L’auteur nous fait découvrir Salomon, ce vieil homme de confession juive, qui vient de perdre sa femme et qui se prépare, avec appréhension, à vivre la Pâques juive avec ses proches. Cet homme fatigué nous ouvre son coeur et ses souvenirs. Et pour cause, ces derniers sont riches d’anecdotes. Parce que Salomon sait y mettre les formes, il faut le dire, avec son humour concentrationnaire. Oui, il a survécu au camp et il le fait savoir, maniant les jeux de mots :
Denise avait huit ans, Michelle en avait six. J’étais allé avec elles à la fête foraine, une veille de 14 juillet. Après quelques tours de manège, elles me supplièrent de jouer à la pêche aux canards pour rafler un poisson rouge. La main ferme, je gagnai à deux reprises et mes filles repartirent, chacune, avec un sac en plastique rempli d’eau. À l’intérieur nageait une mini-bestiole à écailles. Dans la voiture, les voix aiguës se disputaient les noms à donner à leurs nouveaux amis quand je leur rappelai que c’était moi qui les avais gagnés et que j’étais donc en droit de les nommer. Silence à l’arrière. Rires au volant. Sarah rentra tard du travail et découvrit les deux poissons rouges nageant dans un grand saladier. Tout excitée, Denise fit les présentations : “Maman, voici Goebbels et Goering, ils sont frères. Et leurs noms commencent pareil ! Goebbels est à moi et Goering est à Michelle.”
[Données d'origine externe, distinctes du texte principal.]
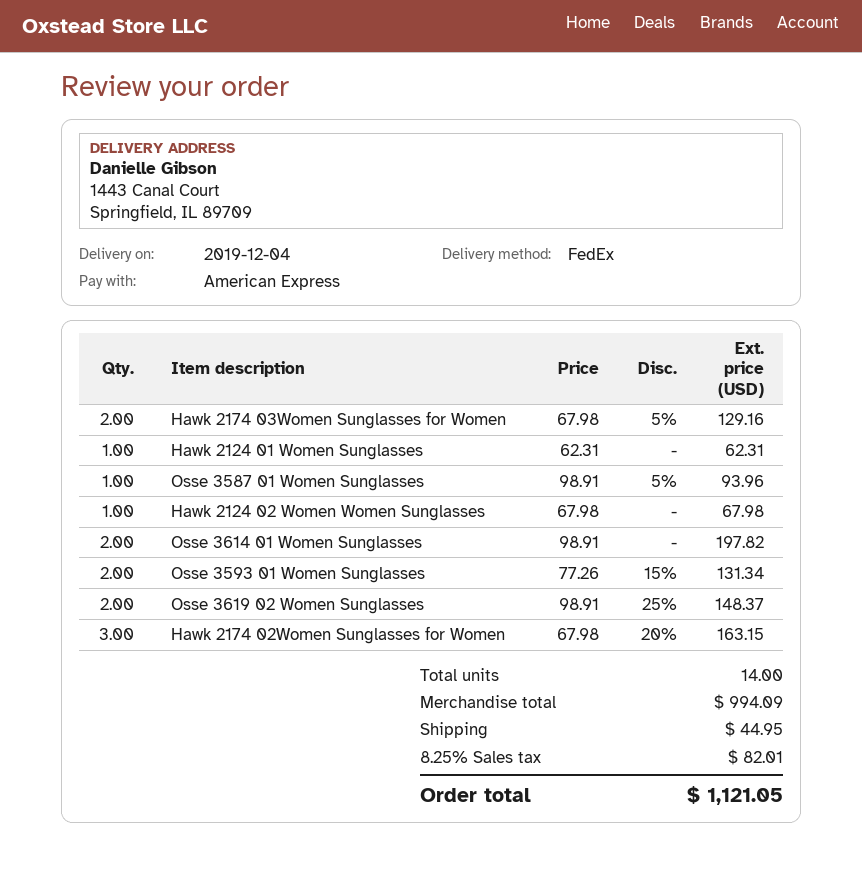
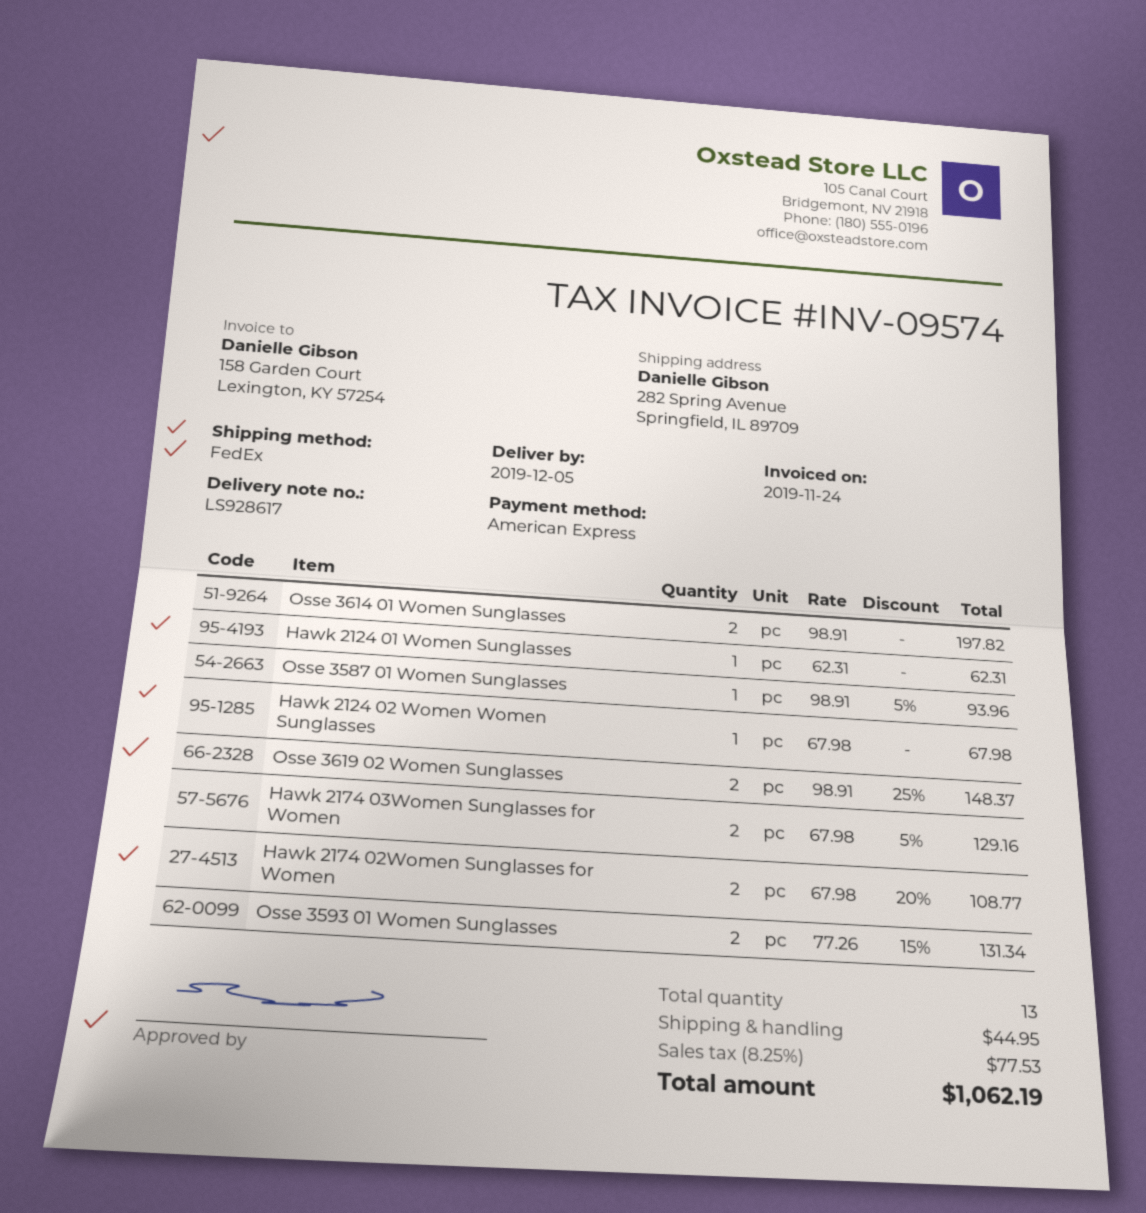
delivery date: 2019-12-04 -> 2019-12-05
ship to: 1443 Canal Court, Springfield, IL 89709 -> 282 Spring Avenue, Springfield, IL 89709
Hawk 2174 02Women Sunglasses for Women: 3 x 67.98 - 20% = 163.15 -> 2 x 67.98 - 20% = 108.77
total quantity: 14 -> 13
tax: 8.25% = 82.01 -> 8.25% = 77.53
total: 1121.05 -> 1062.19

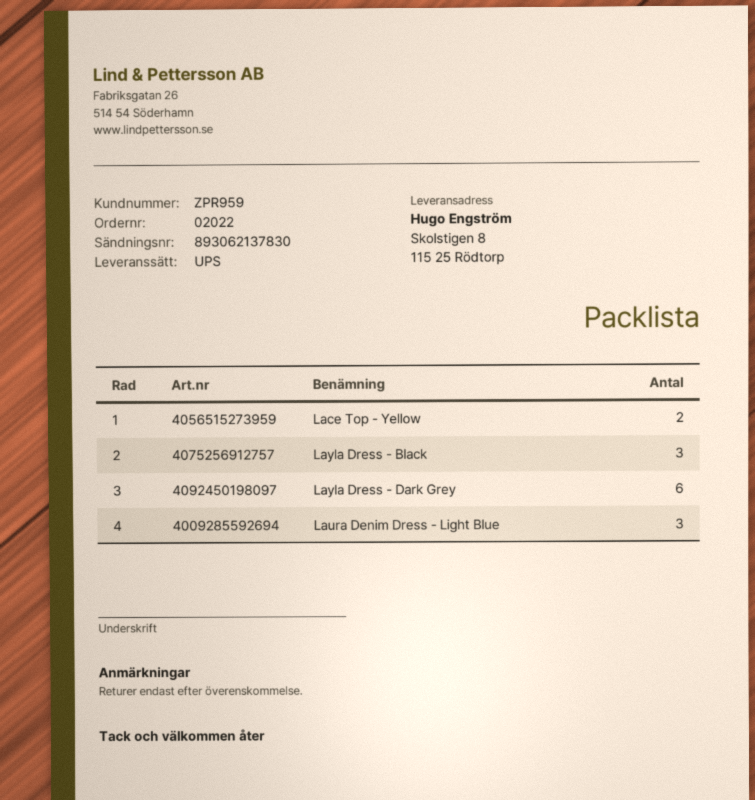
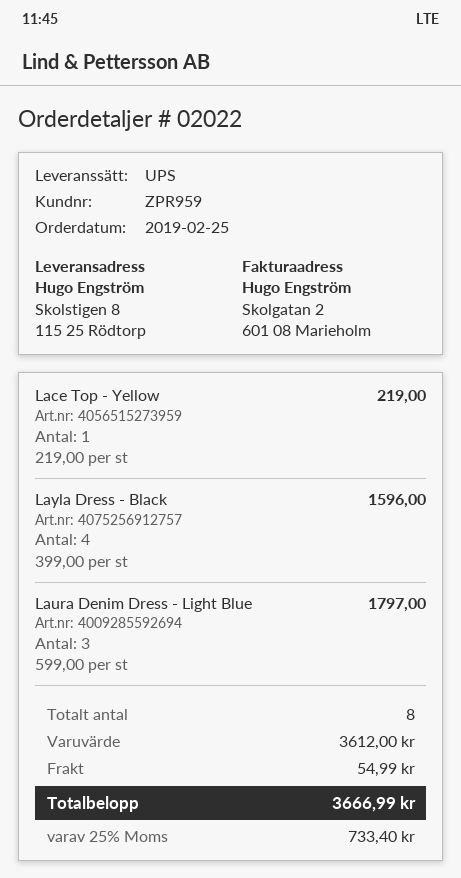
Lace Top - Yellow: 2 -> 1
Layla Dress - Black: 3 -> 4
Layla Dress - Dark Grey: 6 -> none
Cette nuit, une histoire de famille
Ses deux filles justement, Denise et Michelle, tellement différentes l’une de l’autre et qui animent – surtout Michelle – les repas de famille. Michelle cette femme autoritaire et sur le qui-vive, prête à réduire au silence toute velléité de contradiction. Denise, l’aînée, mais complètement effacée est surtout terrorisée par sa sœur, elle préfère se taire et boire plutôt que de l’affronter. Chacune estaccompagnées de son mari, et là aussi il y a du beau monde : Patrick, le mari de la première est martyrisé par son émotivité qui l’oblige à la moindre angoisse ou contrariété à se rendre prestement aux toilettes.., Pinhas l’époux de Denise est l’OVNI de la famille, un brin provocateur, un brin lèche botte. Puis viennent les enfants, ceux de Michelle et Patrick, Samuel et Tania , qui passent leur temps à se chamailler. J’oubliais la – pauvre – correspondante allemande, oui oui allemande, qui ne sera pas épargné par l’humour de Salomon ni les frasques de cette famille.
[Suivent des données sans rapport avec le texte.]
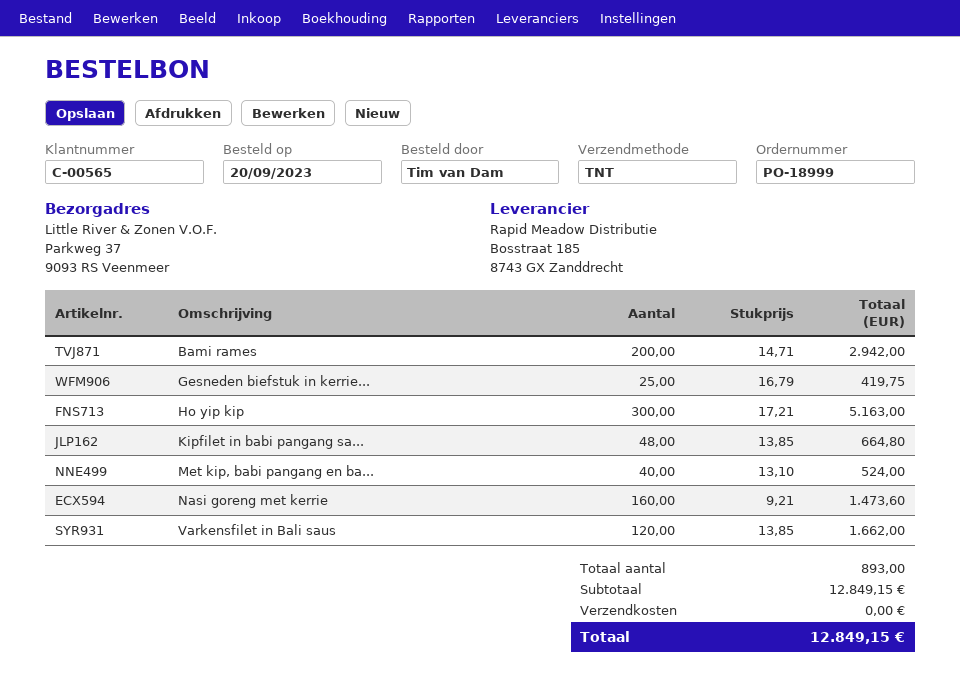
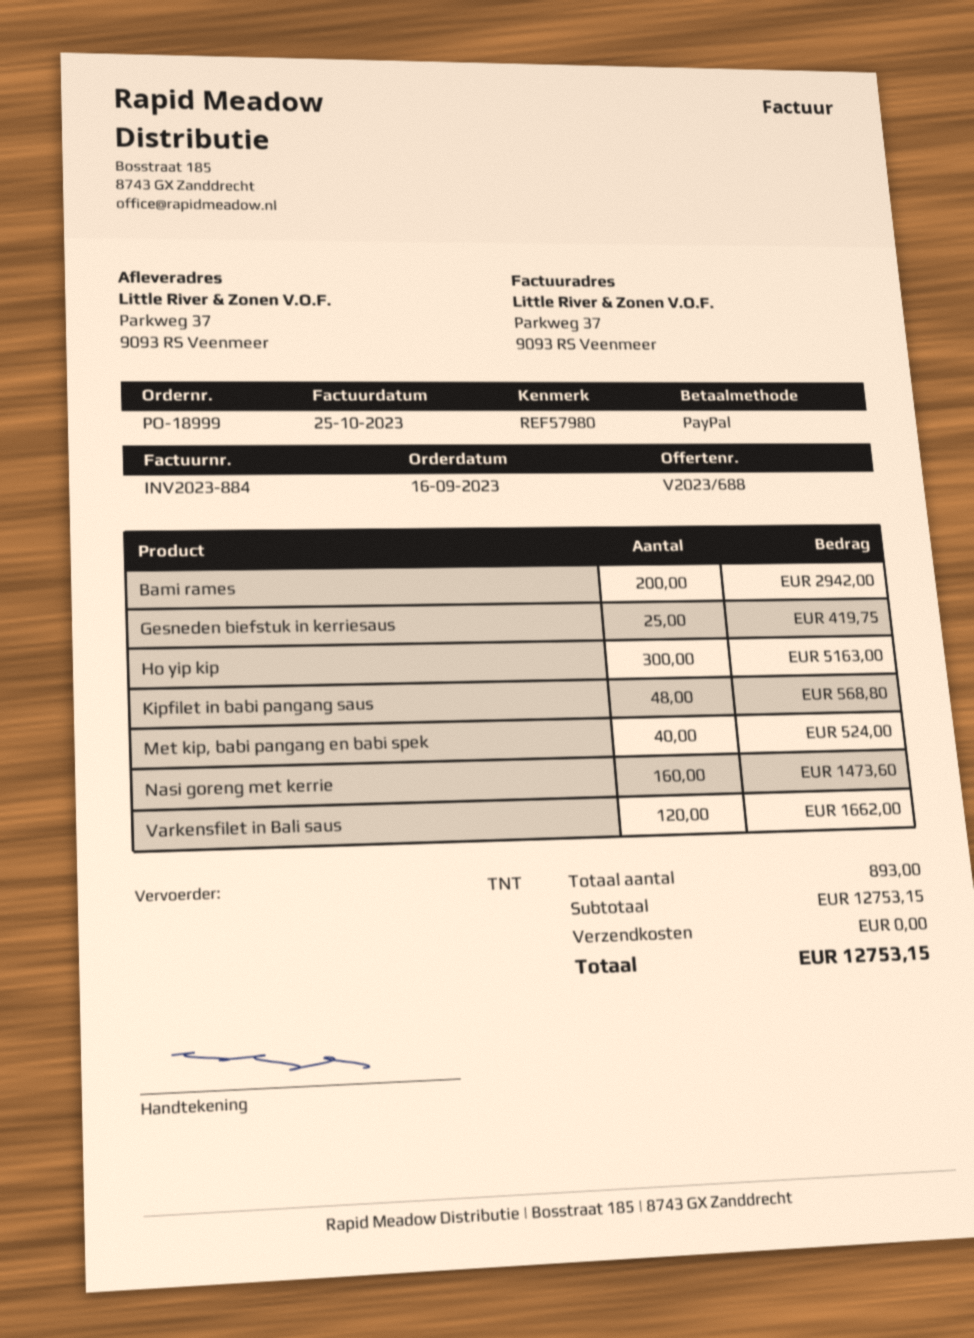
order date: 2023-09-20 -> 2023-09-16
Kipfilet in babi pangang sa...: 48 for 664.80 -> 48 for 568.80
subtotal: 12849.15 -> 12753.15
total: 12849.15 -> 12753.15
Mais cette famille est là, chaque année pour célébrer ensemble la commémoration de la sortie de l’Egypte du peuple juif. Cette nuit sera aussi celle de la commémoration de la vie de Salomon. Ce roman est émouvant car il exprime la solitude d’un homme face à ce qui reste de sa vie à venir. Cette solitude aussi dont il s’extrait de temps en temps en se rappelant les durs moments de la Shoah avec les anciens, ceux qui peuvent comprendre et ne pas s’offusquer de son humour thérapeutique.
Le style
Il est plein de sensibilité et d’humour. Joachim Schnerf arrive à saisir le lecteur par des mots simples, des phrases percutantes. Il sait donner à ses personnages une dimension personnelle et pourtant identifiable dans beaucoup de famille.